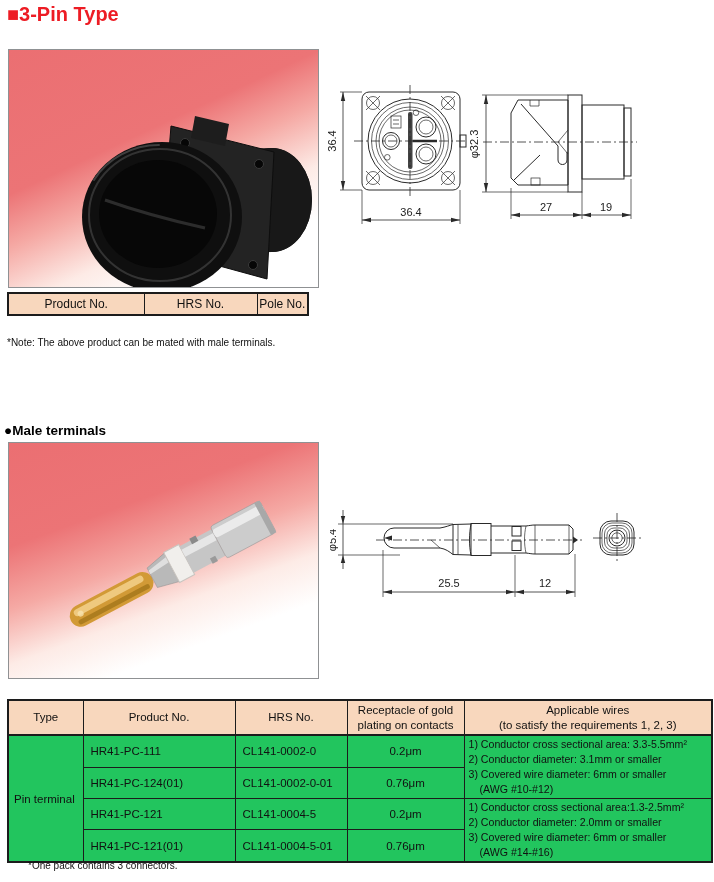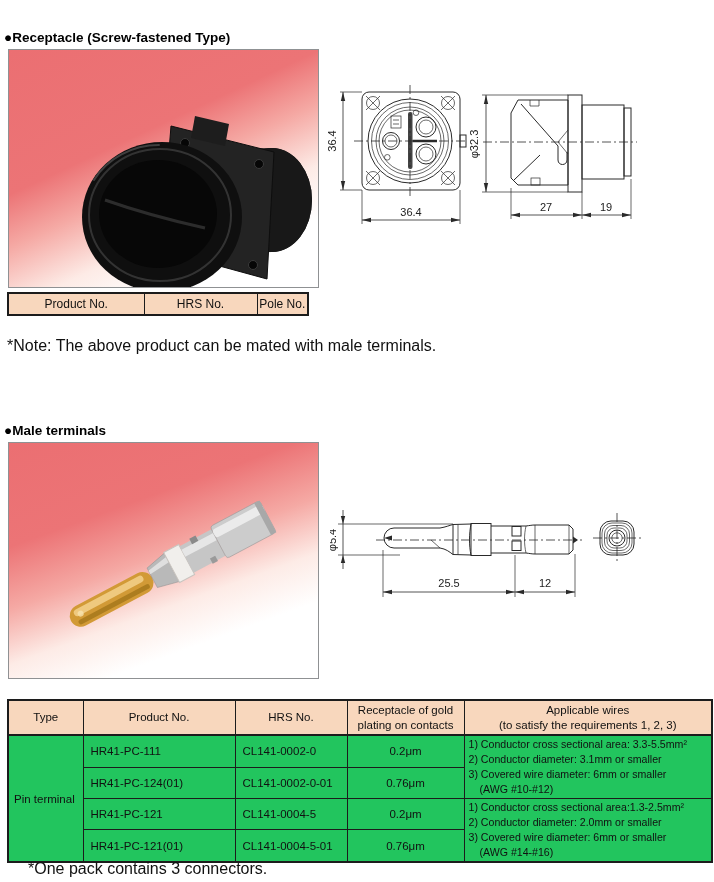--- a/index.html
+++ b/index.html
@@ -51,6 +51,7 @@
 
 <div class="page">
 
+  <div class="abs title">■3-Pin Type</div>
 
   <div class="abs subhead" style="left:4px; top:30px;">●Receptacle (Screw-fastened Type)</div>
 

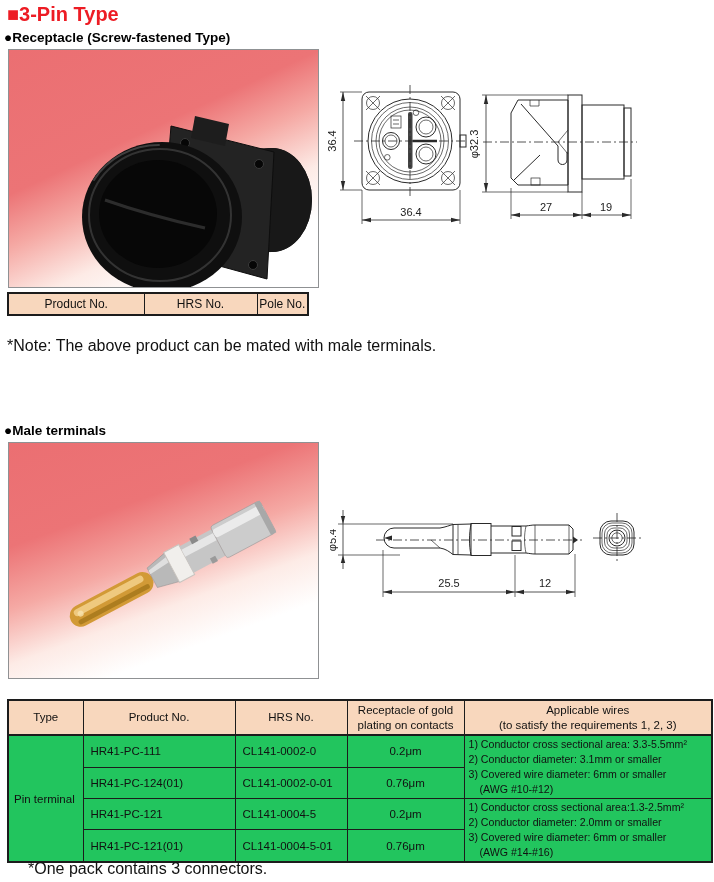--- a/index.html
+++ b/index.html
@@ -53,7 +53,6 @@
 
   <div class="abs title">■3-Pin Type</div>
 
-  <div class="abs subhead" style="left:4px; top:30px;">●Receptacle (Screw-fastened Type)</div>
 
   <div class="abs photo photo1">
     <svg width="309" height="237" viewBox="0 0 309 237">

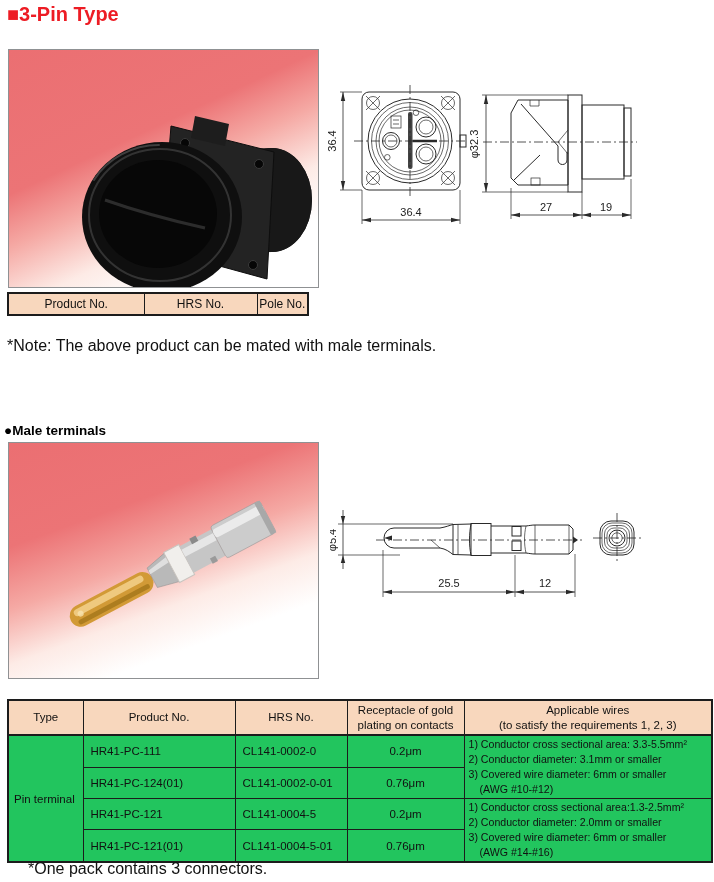--- a/index.html
+++ b/index.html
@@ -37,7 +37,7 @@
                 white-space:nowrap; }
   .wires-indent { padding-left:11px; }
 
-  .note { font-size:16px; color:#111; }
+  .note { font-size:10px; color:#111; }
 
   svg text { font-family:"Liberation Sans", sans-serif; font-size:11px; fill:#222; }
   .draw-line { stroke:#2a2a2a; stroke-width:1; fill:none; }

• • • • •

Task: How many lines of these entries hold the string "color"? Answer with the number alone.

Output for this exercise: 2